How to complete this task:
Omitting all images, output the entries that follow exactly as written.

Data shown:
╭──
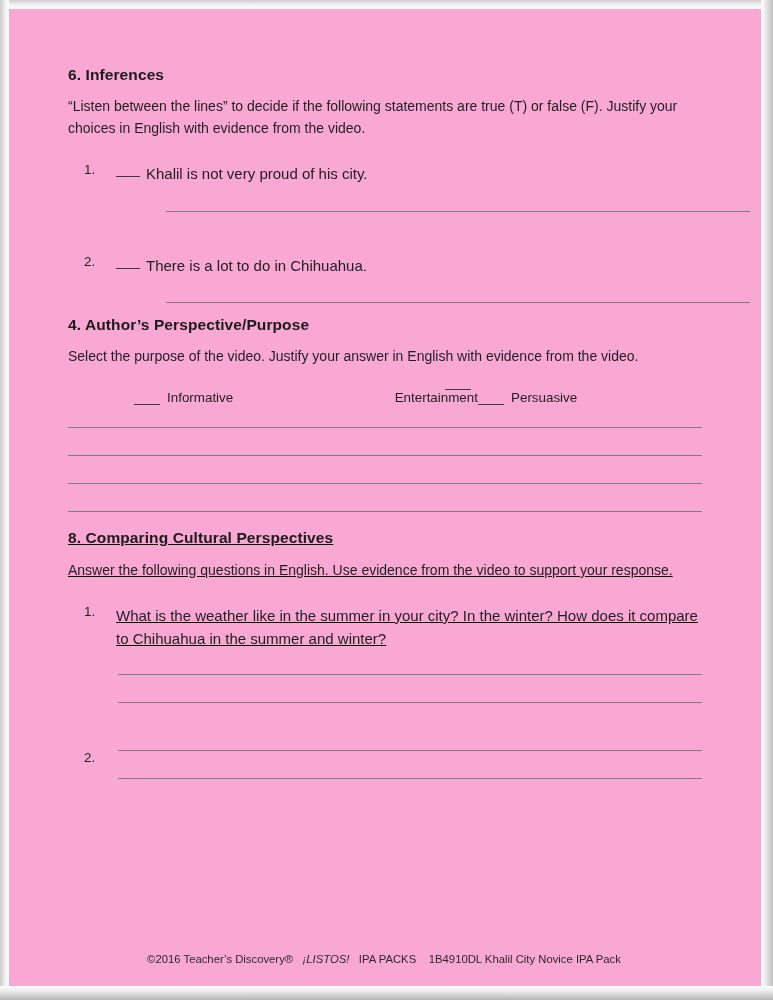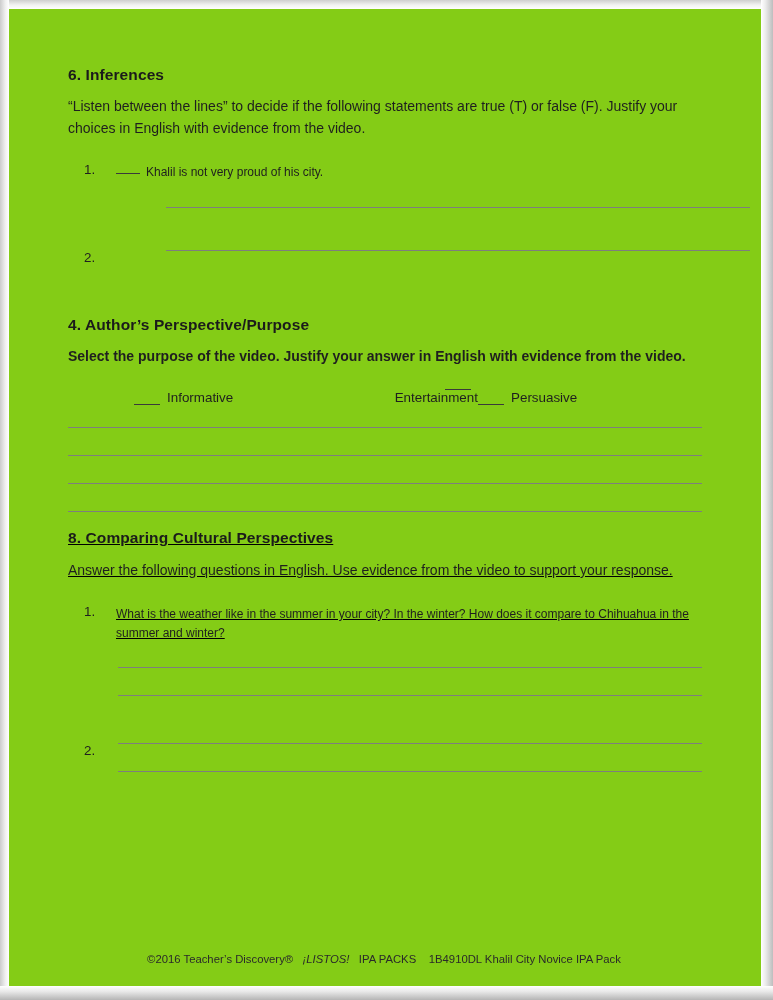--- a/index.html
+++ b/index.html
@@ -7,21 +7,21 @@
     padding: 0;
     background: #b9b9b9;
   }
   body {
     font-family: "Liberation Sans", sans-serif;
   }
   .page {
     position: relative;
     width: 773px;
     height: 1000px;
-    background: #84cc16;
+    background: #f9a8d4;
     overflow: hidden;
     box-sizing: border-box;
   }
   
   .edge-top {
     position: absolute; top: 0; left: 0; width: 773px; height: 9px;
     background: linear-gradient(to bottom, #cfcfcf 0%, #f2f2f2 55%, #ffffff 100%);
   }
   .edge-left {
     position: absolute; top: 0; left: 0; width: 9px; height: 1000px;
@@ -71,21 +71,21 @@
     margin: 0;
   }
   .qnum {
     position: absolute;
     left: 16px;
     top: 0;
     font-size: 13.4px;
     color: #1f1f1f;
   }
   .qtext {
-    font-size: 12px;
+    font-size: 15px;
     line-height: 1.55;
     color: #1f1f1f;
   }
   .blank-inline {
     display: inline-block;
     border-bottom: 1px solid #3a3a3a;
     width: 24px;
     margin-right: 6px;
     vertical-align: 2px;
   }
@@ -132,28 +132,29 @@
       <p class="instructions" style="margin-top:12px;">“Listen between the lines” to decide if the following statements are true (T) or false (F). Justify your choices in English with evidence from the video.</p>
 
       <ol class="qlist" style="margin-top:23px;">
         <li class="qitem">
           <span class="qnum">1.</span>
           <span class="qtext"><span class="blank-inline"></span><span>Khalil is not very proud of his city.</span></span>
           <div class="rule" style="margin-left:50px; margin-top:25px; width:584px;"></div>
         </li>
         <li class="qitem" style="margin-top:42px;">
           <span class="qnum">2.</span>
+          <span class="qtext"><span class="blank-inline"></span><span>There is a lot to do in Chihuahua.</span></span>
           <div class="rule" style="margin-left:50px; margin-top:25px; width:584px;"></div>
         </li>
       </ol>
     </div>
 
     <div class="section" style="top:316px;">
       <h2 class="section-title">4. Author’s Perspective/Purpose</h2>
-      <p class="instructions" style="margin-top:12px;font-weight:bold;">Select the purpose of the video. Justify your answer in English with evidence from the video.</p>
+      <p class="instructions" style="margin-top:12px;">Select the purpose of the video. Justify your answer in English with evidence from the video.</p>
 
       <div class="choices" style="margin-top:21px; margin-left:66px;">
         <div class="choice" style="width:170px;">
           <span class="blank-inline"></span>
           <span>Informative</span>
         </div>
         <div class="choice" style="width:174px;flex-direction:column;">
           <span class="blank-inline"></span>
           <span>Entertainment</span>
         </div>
╰──
Written solution:
--- a/index.html
+++ b/index.html
@@ -7,21 +7,21 @@
     padding: 0;
     background: #b9b9b9;
   }
   body {
     font-family: "Liberation Sans", sans-serif;
   }
   .page {
     position: relative;
     width: 773px;
     height: 1000px;
-    background: #84cc16;
+    background: #f9a8d4;
     overflow: hidden;
     box-sizing: border-box;
   }
   
   .edge-top {
     position: absolute; top: 0; left: 0; width: 773px; height: 9px;
     background: linear-gradient(to bottom, #cfcfcf 0%, #f2f2f2 55%, #ffffff 100%);
   }
   .edge-left {
     position: absolute; top: 0; left: 0; width: 9px; height: 1000px;
@@ -71,21 +71,21 @@
     margin: 0;
   }
   .qnum {
     position: absolute;
     left: 16px;
     top: 0;
     font-size: 13.4px;
     color: #1f1f1f;
   }
   .qtext {
-    font-size: 12px;
+    font-size: 15px;
     line-height: 1.55;
     color: #1f1f1f;
   }
   .blank-inline {
     display: inline-block;
     border-bottom: 1px solid #3a3a3a;
     width: 24px;
     margin-right: 6px;
     vertical-align: 2px;
   }
@@ -132,28 +132,29 @@
       <p class="instructions" style="margin-top:12px;">“Listen between the lines” to decide if the following statements are true (T) or false (F). Justify your choices in English with evidence from the video.</p>
 
       <ol class="qlist" style="margin-top:23px;">
         <li class="qitem">
           <span class="qnum">1.</span>
           <span class="qtext"><span class="blank-inline"></span><span>Khalil is not very proud of his city.</span></span>
           <div class="rule" style="margin-left:50px; margin-top:25px; width:584px;"></div>
         </li>
         <li class="qitem" style="margin-top:42px;">
           <span class="qnum">2.</span>
+          <span class="qtext"><span class="blank-inline"></span><span>There is a lot to do in Chihuahua.</span></span>
           <div class="rule" style="margin-left:50px; margin-top:25px; width:584px;"></div>
         </li>
       </ol>
     </div>
 
     <div class="section" style="top:316px;">
       <h2 class="section-title">4. Author’s Perspective/Purpose</h2>
-      <p class="instructions" style="margin-top:12px;font-weight:bold;">Select the purpose of the video. Justify your answer in English with evidence from the video.</p>
+      <p class="instructions" style="margin-top:12px;">Select the purpose of the video. Justify your answer in English with evidence from the video.</p>
 
       <div class="choices" style="margin-top:21px; margin-left:66px;">
         <div class="choice" style="width:170px;">
           <span class="blank-inline"></span>
           <span>Informative</span>
         </div>
         <div class="choice" style="width:174px;flex-direction:column;">
           <span class="blank-inline"></span>
           <span>Entertainment</span>
         </div>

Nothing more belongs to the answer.